Ler Resumo
O Oceano Pacífico está emitindo sinais incomuns de aquecimento fora do padrão, de acordo com os dados dos principais órgãos de monitoramento climático como o Copernicus (europeu) e o NOAA (americano). No início do ano, pesquisadores identificaram um padrão raro de aquecimento simultâneo em três regiões distantes — próximo à Indonésia, na costa da América Central e ao longo da América do Sul. Essas manchas formam um “anel” de calor ao redor de uma área central mais fria, configuração que passou a ser chamada de El Niño anular, um fenômeno pouco observado nas últimas décadas e que pode indicar uma reorganização atípica do sistema climático do Pacífico.

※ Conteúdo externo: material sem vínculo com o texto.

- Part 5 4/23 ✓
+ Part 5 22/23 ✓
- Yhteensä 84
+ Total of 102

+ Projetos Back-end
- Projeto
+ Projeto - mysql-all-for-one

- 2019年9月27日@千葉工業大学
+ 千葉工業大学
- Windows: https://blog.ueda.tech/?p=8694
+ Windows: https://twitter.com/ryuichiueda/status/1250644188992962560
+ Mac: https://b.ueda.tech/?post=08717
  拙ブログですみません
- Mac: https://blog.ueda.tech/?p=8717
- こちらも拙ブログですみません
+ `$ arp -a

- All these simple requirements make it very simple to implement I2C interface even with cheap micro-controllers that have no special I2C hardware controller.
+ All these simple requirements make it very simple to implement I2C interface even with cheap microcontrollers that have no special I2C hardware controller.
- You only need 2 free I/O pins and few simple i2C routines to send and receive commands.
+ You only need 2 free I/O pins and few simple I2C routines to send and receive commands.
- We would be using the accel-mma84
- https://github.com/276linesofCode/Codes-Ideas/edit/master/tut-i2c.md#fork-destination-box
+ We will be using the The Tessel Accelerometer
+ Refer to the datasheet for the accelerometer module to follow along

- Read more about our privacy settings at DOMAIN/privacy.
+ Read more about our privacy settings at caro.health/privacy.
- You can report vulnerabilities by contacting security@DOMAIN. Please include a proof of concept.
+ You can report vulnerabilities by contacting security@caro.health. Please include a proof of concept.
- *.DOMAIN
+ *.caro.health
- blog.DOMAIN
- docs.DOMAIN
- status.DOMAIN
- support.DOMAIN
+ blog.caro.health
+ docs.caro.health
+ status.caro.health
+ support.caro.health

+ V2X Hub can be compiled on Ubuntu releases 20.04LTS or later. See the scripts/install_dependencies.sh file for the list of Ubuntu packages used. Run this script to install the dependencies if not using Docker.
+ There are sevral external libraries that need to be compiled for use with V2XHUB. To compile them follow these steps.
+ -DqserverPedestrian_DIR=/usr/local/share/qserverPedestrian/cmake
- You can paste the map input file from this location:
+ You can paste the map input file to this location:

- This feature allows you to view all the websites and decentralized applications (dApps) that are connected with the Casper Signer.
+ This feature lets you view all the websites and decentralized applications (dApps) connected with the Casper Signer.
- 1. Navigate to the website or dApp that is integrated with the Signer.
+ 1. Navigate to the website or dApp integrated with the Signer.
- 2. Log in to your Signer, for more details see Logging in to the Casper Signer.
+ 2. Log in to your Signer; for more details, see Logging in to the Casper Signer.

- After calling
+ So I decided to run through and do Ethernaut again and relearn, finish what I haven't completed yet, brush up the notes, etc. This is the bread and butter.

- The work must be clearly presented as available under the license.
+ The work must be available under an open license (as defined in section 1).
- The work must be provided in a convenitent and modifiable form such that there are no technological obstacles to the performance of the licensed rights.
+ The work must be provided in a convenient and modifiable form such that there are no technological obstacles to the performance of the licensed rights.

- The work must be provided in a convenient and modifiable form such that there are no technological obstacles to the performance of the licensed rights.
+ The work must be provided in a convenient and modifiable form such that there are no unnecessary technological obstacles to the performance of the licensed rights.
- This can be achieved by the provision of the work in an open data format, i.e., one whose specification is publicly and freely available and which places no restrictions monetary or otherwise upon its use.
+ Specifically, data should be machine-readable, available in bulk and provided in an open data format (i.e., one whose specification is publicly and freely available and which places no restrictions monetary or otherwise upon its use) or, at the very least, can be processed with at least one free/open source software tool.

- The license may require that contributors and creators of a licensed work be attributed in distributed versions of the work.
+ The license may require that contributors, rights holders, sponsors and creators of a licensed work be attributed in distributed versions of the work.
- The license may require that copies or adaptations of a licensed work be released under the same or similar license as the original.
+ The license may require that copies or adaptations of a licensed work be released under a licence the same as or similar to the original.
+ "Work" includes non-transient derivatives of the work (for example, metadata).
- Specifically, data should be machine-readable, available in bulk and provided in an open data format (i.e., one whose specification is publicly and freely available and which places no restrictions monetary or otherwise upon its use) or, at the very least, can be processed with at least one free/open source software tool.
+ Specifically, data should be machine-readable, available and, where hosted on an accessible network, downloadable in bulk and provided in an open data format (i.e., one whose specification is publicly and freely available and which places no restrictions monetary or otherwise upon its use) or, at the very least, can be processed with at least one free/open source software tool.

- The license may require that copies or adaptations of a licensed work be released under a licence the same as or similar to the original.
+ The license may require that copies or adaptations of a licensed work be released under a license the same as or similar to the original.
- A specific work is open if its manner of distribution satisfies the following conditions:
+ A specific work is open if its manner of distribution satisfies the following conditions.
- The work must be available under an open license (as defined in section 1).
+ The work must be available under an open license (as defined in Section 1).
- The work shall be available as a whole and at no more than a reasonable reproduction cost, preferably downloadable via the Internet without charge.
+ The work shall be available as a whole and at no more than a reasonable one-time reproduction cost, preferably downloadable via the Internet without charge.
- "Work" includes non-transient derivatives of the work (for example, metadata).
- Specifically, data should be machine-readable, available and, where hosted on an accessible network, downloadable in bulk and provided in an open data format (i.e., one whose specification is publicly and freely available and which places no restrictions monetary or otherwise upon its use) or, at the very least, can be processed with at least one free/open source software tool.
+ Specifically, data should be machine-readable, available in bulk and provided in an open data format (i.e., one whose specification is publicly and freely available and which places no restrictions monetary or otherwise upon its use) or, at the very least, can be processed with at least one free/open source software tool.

Esse padrão difere do El Niño tradicional, no qual o aquecimento se concentra sobretudo na faixa central e leste do oceano. No caso anular, a distribuição do calor sugere mudanças mais complexas na circulação atmosférica, o que aumenta a incerteza sobre sua evolução — mas também levanta o alerta para a possibilidade de um evento de grande intensidade, potencialmente um super ao evento tradicional. Segundo as agências tem potencial de ser um dos mais fortes dos últimos 40 anos. No entanto, há possibilidade de o fenômeno anular não significar super aquecimento e, sim, mais caótico e com menor probabilidade de previsão.
Por exmeplo, em vez de intensificar o calor global, essa configuração pode redistribuir os impactos, deslocando áreas de chuva e seca, tornando eventos extremos mais intermitentes e alterando o comportamento dos sistemas atmosféricos. Na prática, isso tende a embaralhar os efeitos, reduzindo as chances de antecipar as regiões afetadas, o que pode aumentar os impactos.
Se confirmado, os impactos tendem a ser globais e desiguais. No Brasil, o Sul pode enfrentar chuvas acima da média, com risco de enchentes, enquanto Norte e Nordeste tendem a registrar calor mais intenso e períodos de seca. A Amazônia ficaria mais vulnerável a queimadas. Em outras regiões do mundo, como Indonésia e Austrália, há maior probabilidade de estiagens severas, enquanto partes das Américas podem registrar tempestades mais intensas.
Além disso, um El Niño forte costuma elevar a temperatura média global, intensificando os efeitos das mudanças climáticas e aumentando a frequência de eventos extremos. Diante de um padrão ainda pouco compreendido, a principal expectativa dos cientistas é de um ano marcado por maior instabilidade climática — e pela necessidade de monitoramento constante para antecipar seus impactos.